Sari

現金に手を出すなのSariのレビュー・感想・評価

現金に手を出すな(1954年製作の映画)
3.8
男たちの友情、そして老いを描いたベッケルの傑作フィルム・ノワール。
フレンチ・フィルム・ノワールとも言われるフランス製ギャング映画の古典的名作で、主演のジャン・ギャバンの代表作の一つ。

初老のギャング、マックスは、相棒のリトンと共に、5千万フランという金魂の強奪に成功する。
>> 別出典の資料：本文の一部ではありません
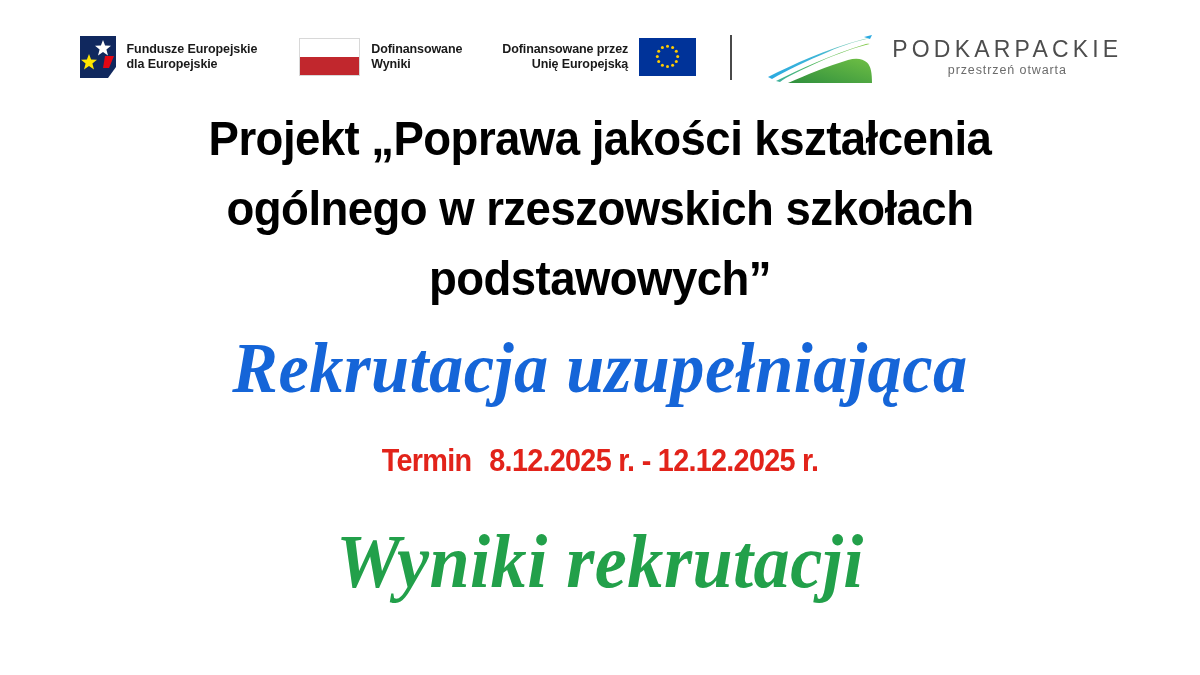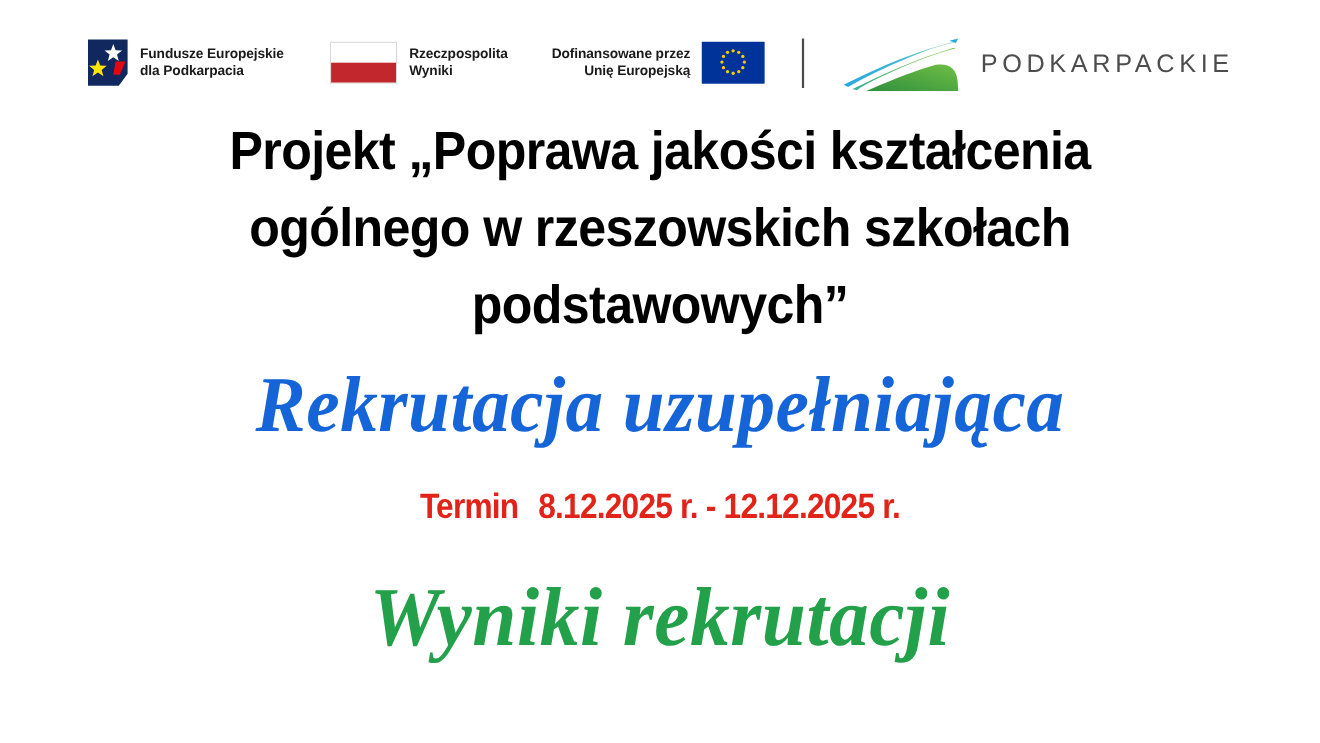"Rzeczpospolita" span { text: Rzeczpospolita -> Dofinansowane }
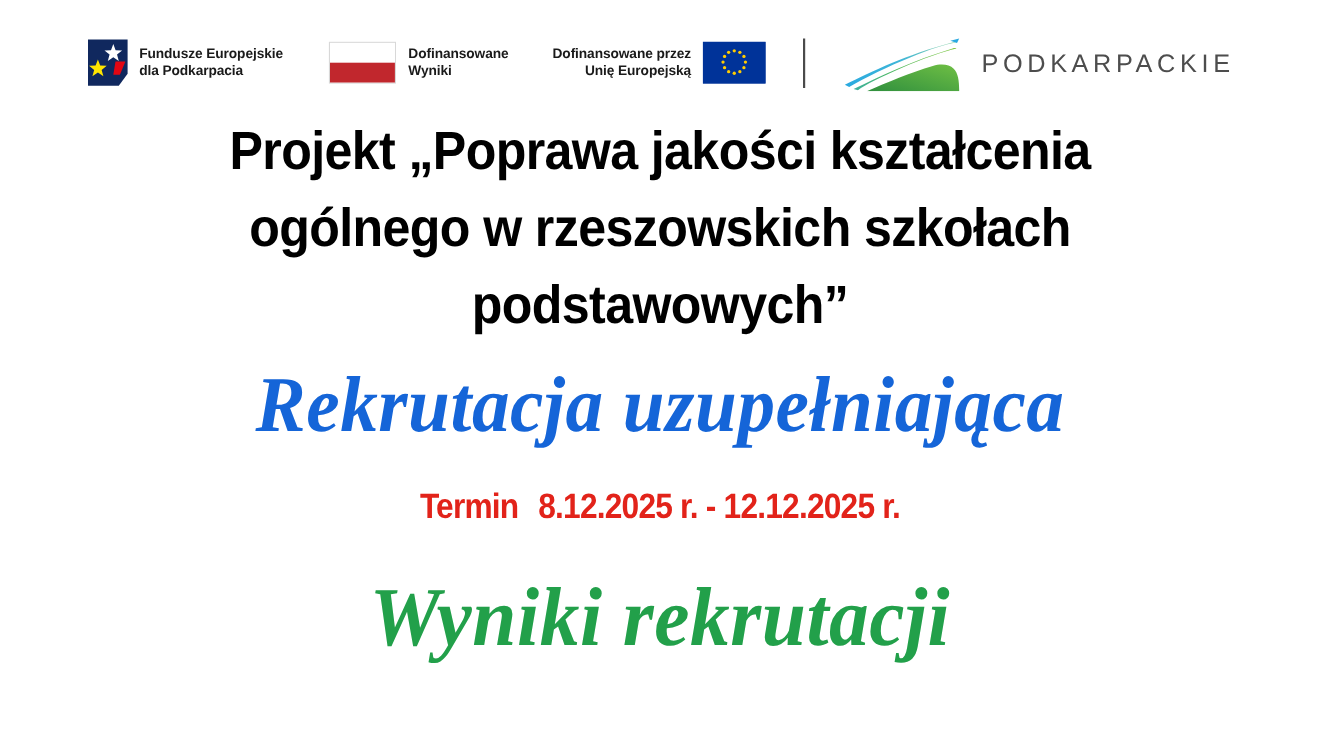"dla Podkarpacia" span { text: Podkarpacia -> Europejskie }
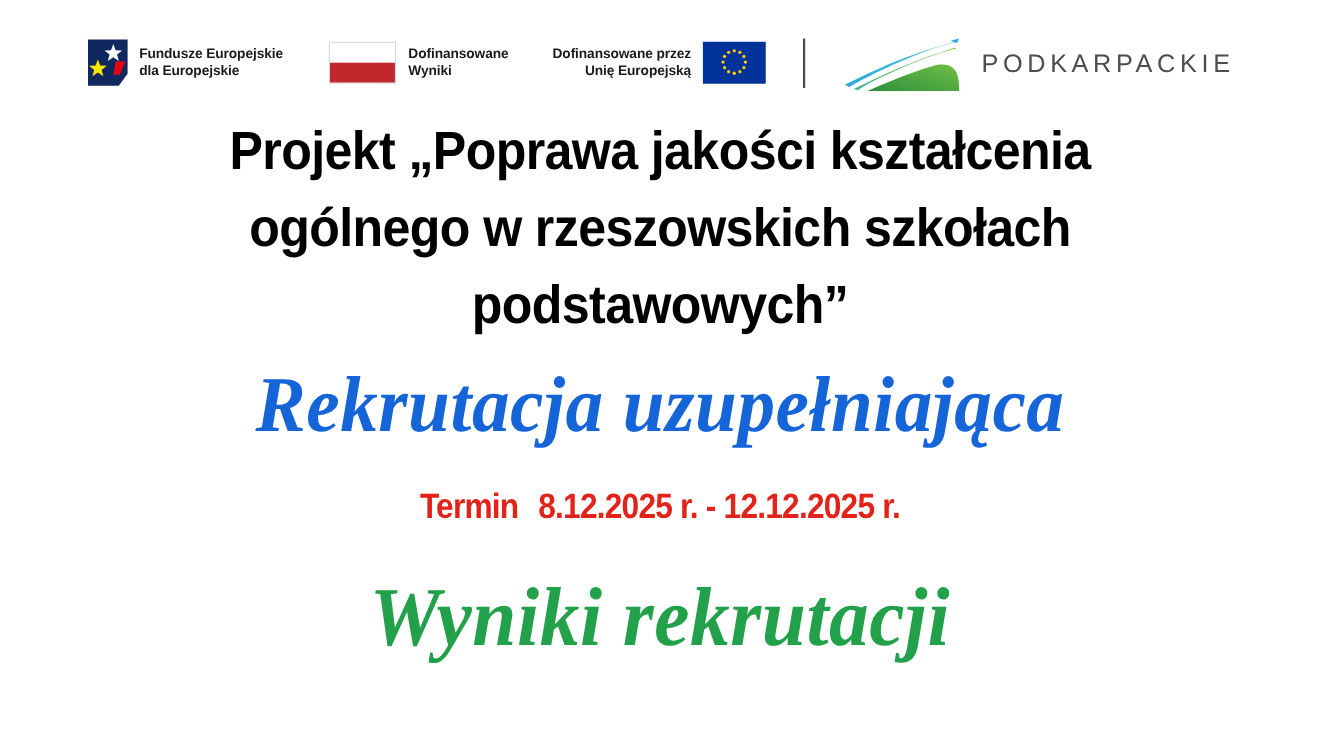"przestrzeń otwarta" div.pk-tag { html: none -> <div>przestrzeń otwarta</div> }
しかし、リトンの情婦(ジャンヌ・モロー)を通じてその事実がギャングのアンジェロ(リノ・ヴァンチュラ)に漏れてしまう。
アンジェロはリトンを捉え、金魂と引き替えに身柄を渡せとマックスに迫る…。

◼️
フィルム・ノワール(暗黒映画)というフランス語がある。
第二次世界大戦後、『マルタの鷹』など40年代ハリウッドの犯罪映画を見たフランス人が熱狂して付けたジャンル名である。

しかし、ジャック・ベッケルは本作によってアメリカ映画とはひと味違う独自の格調と味わいをもったギャング映画を完成する。
これがいわば、フランス製フィルム・ノワールの始まりであり、この『現金(げんなま)に手を出すな』によって創始されると同時に完成されてしまったと言われる。

パリの夜の街の沈んだ雰囲気。
そこに嫋々と流れるハーモニカ(ジャン・ヴィエネル監督の「グリフピーのブルース」
折り目正しく禁欲的なギャングという人間像、男同士の友情と裏切りという不滅のテーマ。寡黙で淡々とした日常生活と激しいアクションの対比。そのような要素がまるで工芸品のような正確さで組み合わせる。

原作者はフランス暗黒街小説を代表するアルベール・シモナンで、やくざ言葉の使用に特徴があるという。

ジャン・ギャバンは、フランス映画黄金期を代表する名優。渋い初老の男の悲哀を漂わせる円熟した個性でファンを魅了し、本作の役柄では、ギャバンの後半生の役柄を決定した点でも意義深い映画である。

映画女優としてデビューしたてのジャンヌ・モローは、ふたりの男の間を行き来し、自らの魅力にまだ無頓着なまま、犯罪に関わる男たちの運命を翻弄し、闇の中の壮絶な闘いへと導いてしまうコケティッシュな踊り子を演じている。